__What to produce__
Exact reproduction is required for the lines below starting at the line with "html: <span>form. Det" and ending at the line with "mot den mer", both included. No other lines, and no pictures.

__Extracted records__
-----

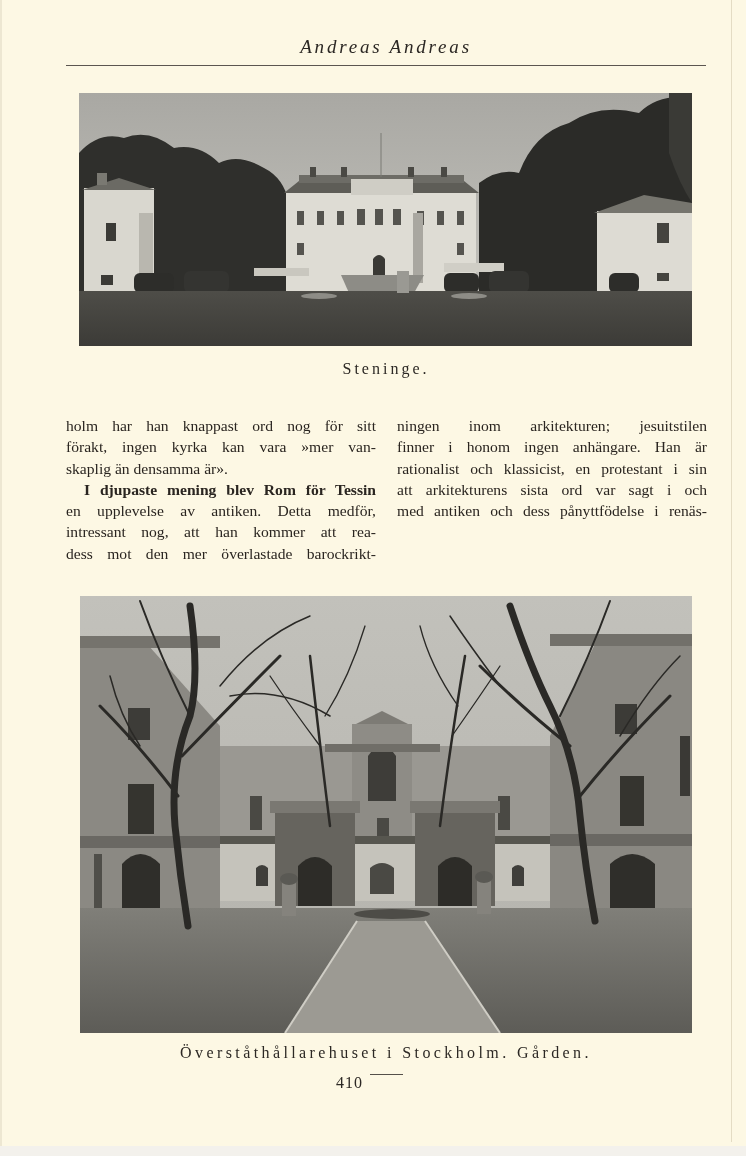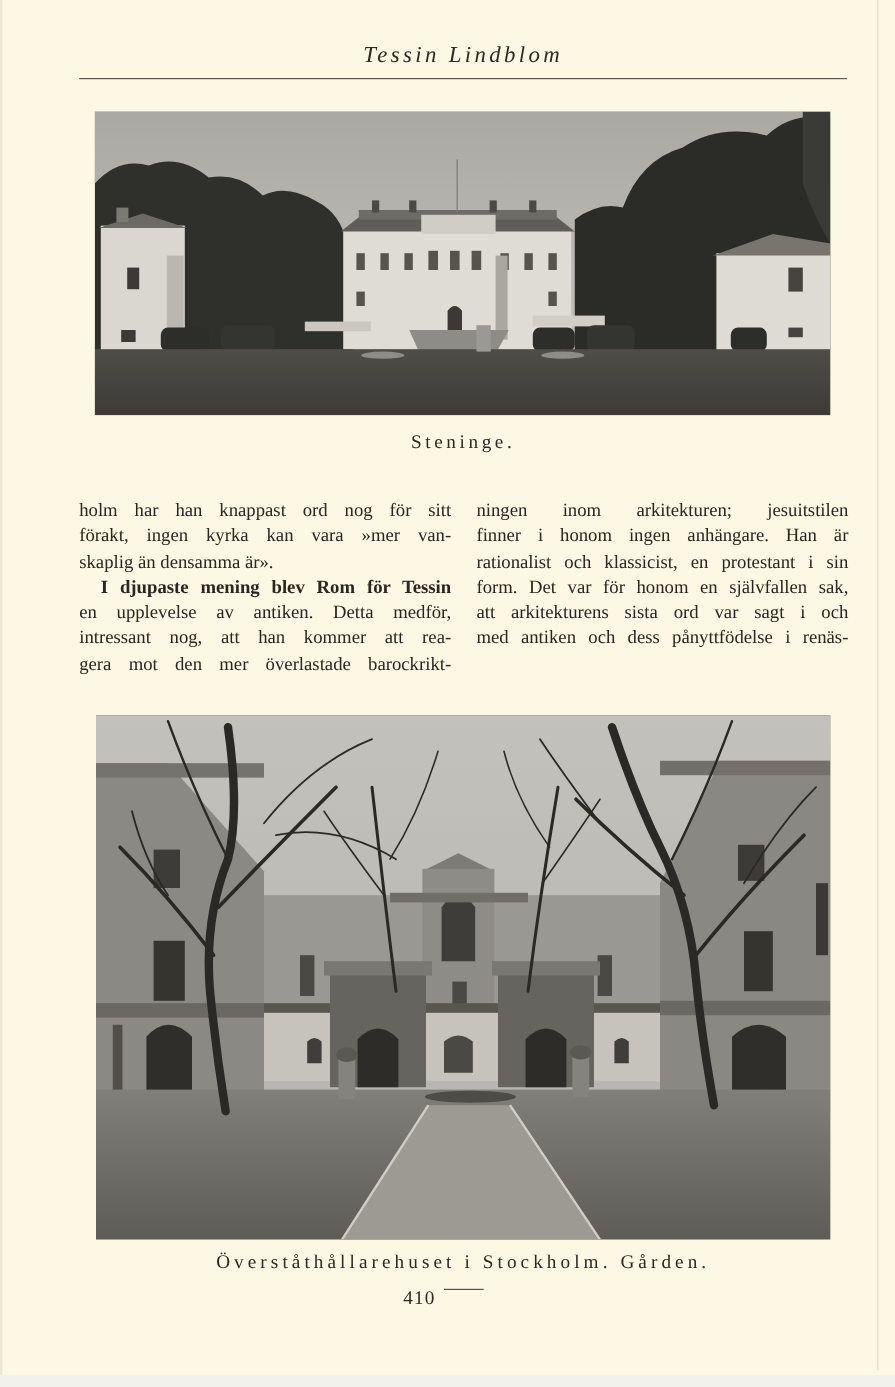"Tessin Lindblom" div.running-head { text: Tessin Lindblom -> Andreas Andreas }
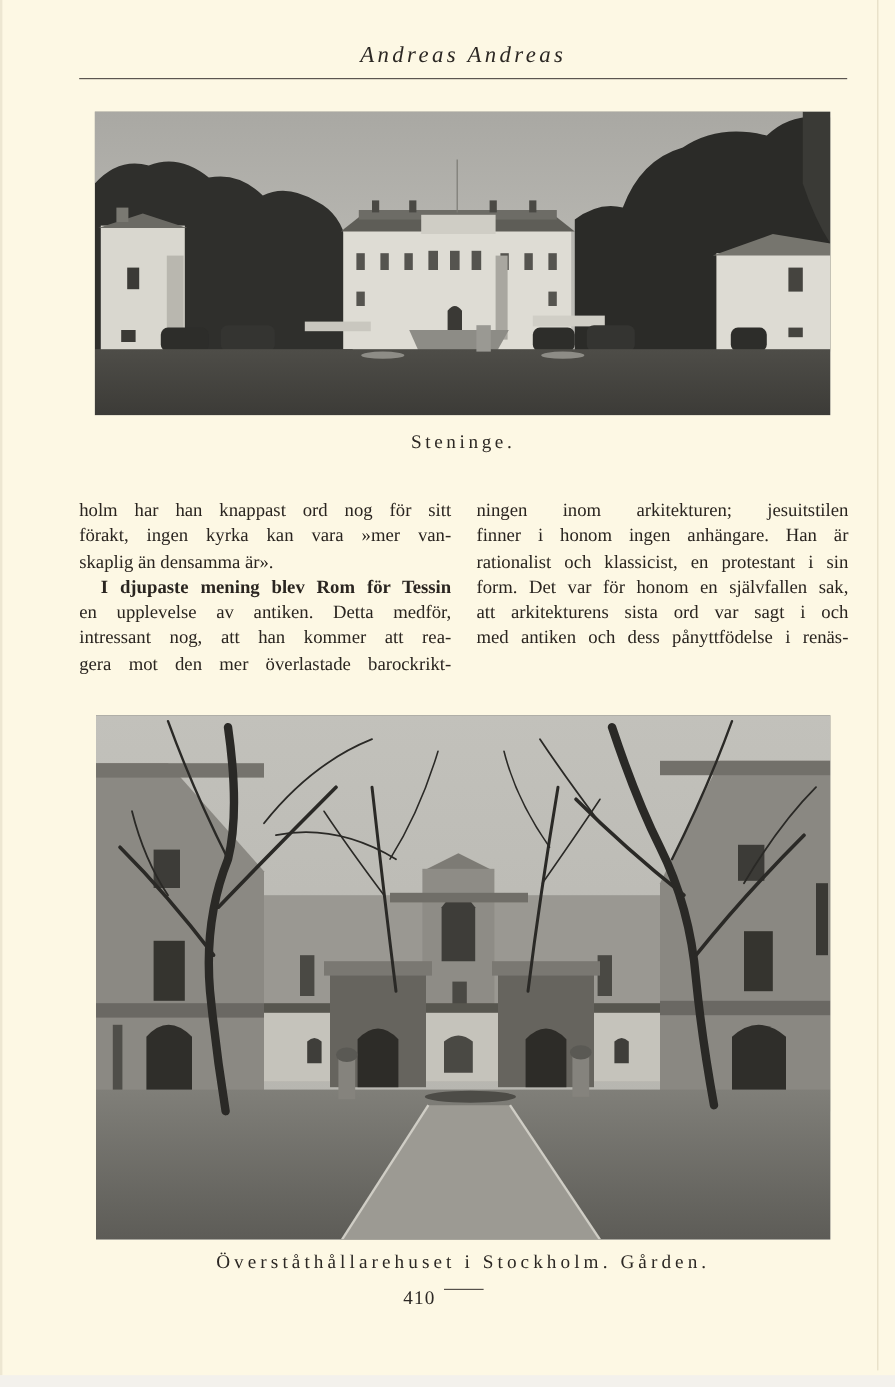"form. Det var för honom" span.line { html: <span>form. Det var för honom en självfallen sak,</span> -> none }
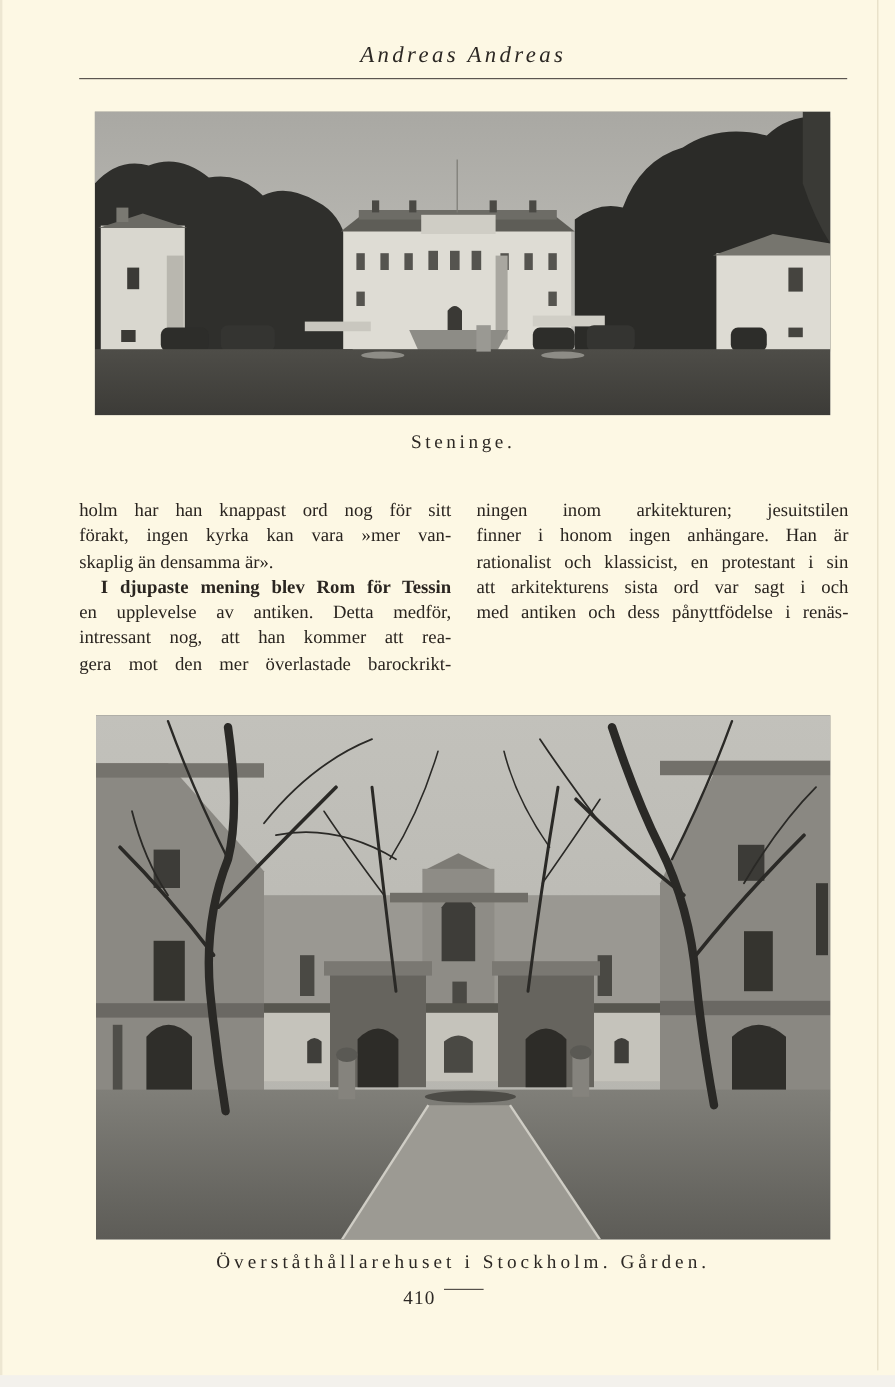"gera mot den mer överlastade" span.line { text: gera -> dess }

-----

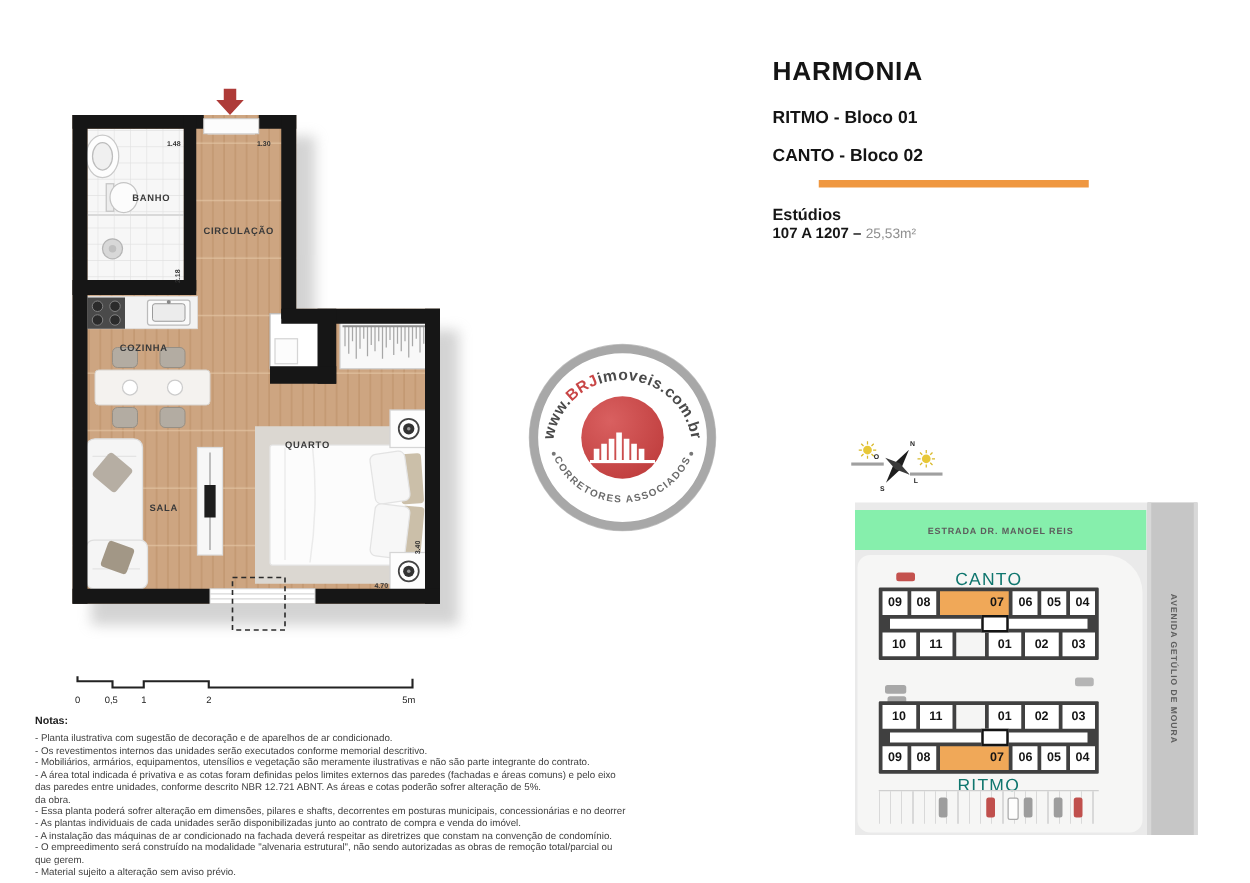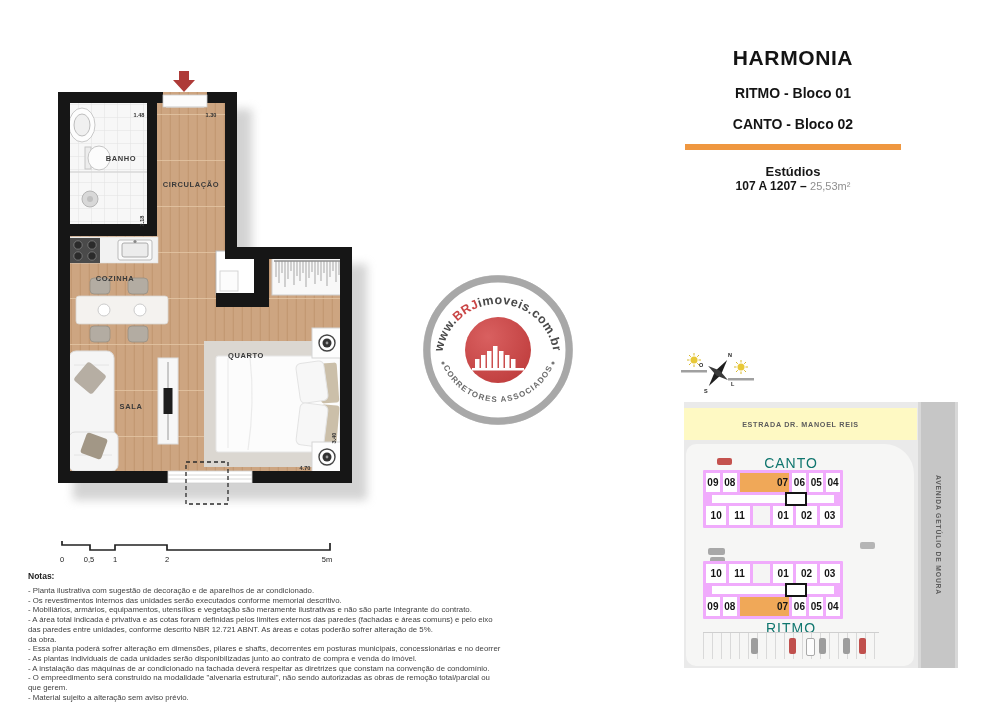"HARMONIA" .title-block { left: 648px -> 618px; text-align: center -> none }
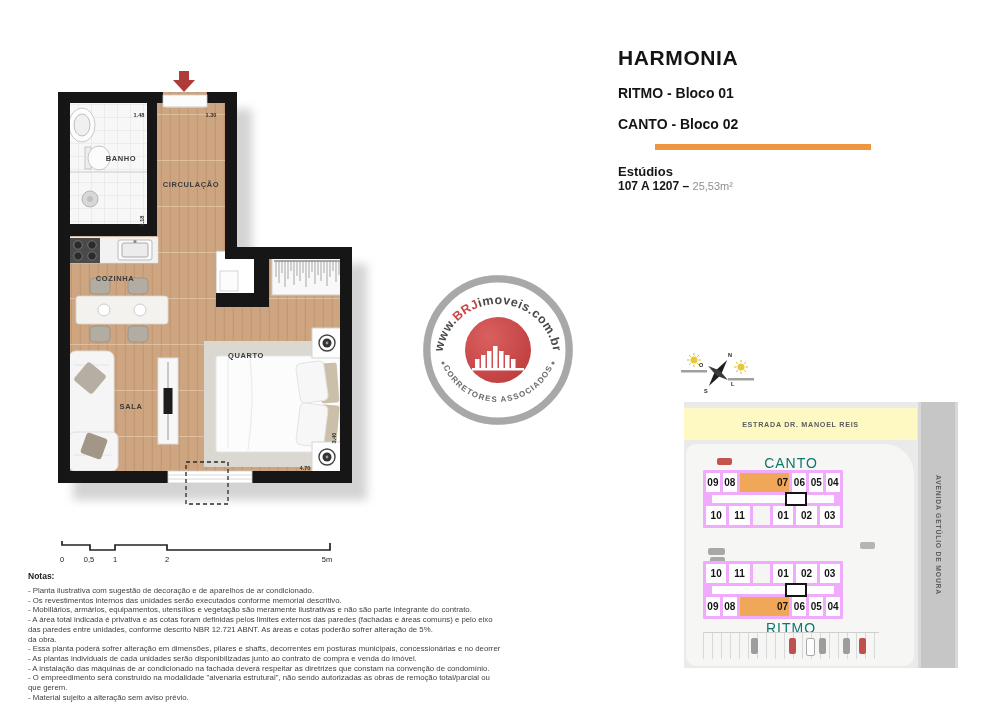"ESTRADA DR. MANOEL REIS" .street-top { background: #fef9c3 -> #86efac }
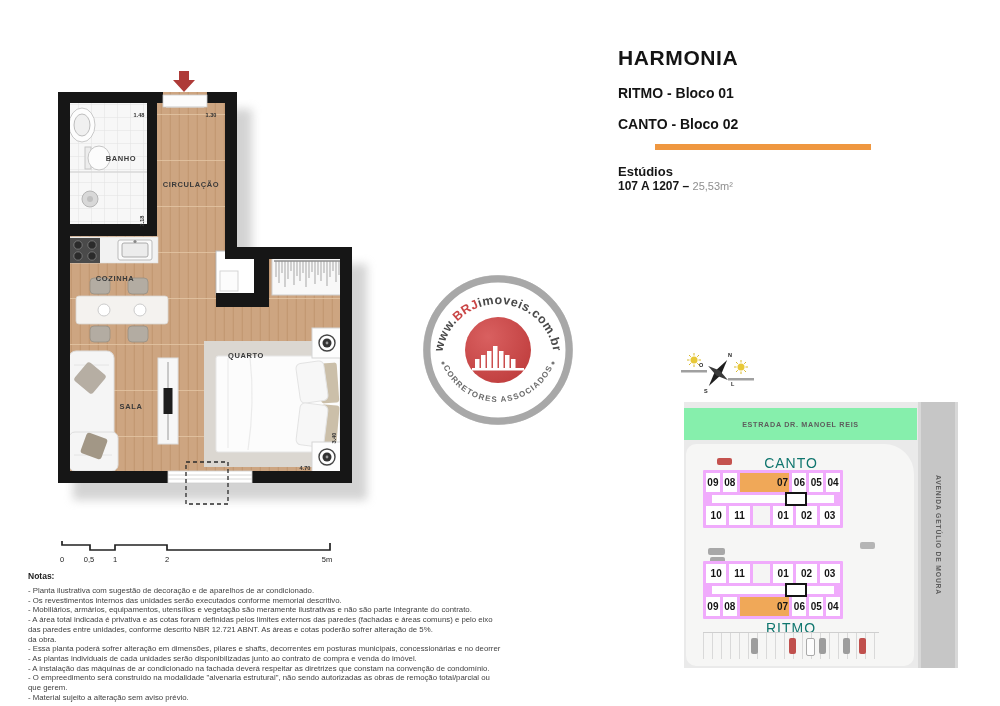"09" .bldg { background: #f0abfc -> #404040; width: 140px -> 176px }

-----

__Exercise result__
"form. Det var för honom" span.line { html: <span>form. Det var för honom en självfallen sak,</span> -> none }
"gera mot den mer överlastade" span.line { text: gera -> dess }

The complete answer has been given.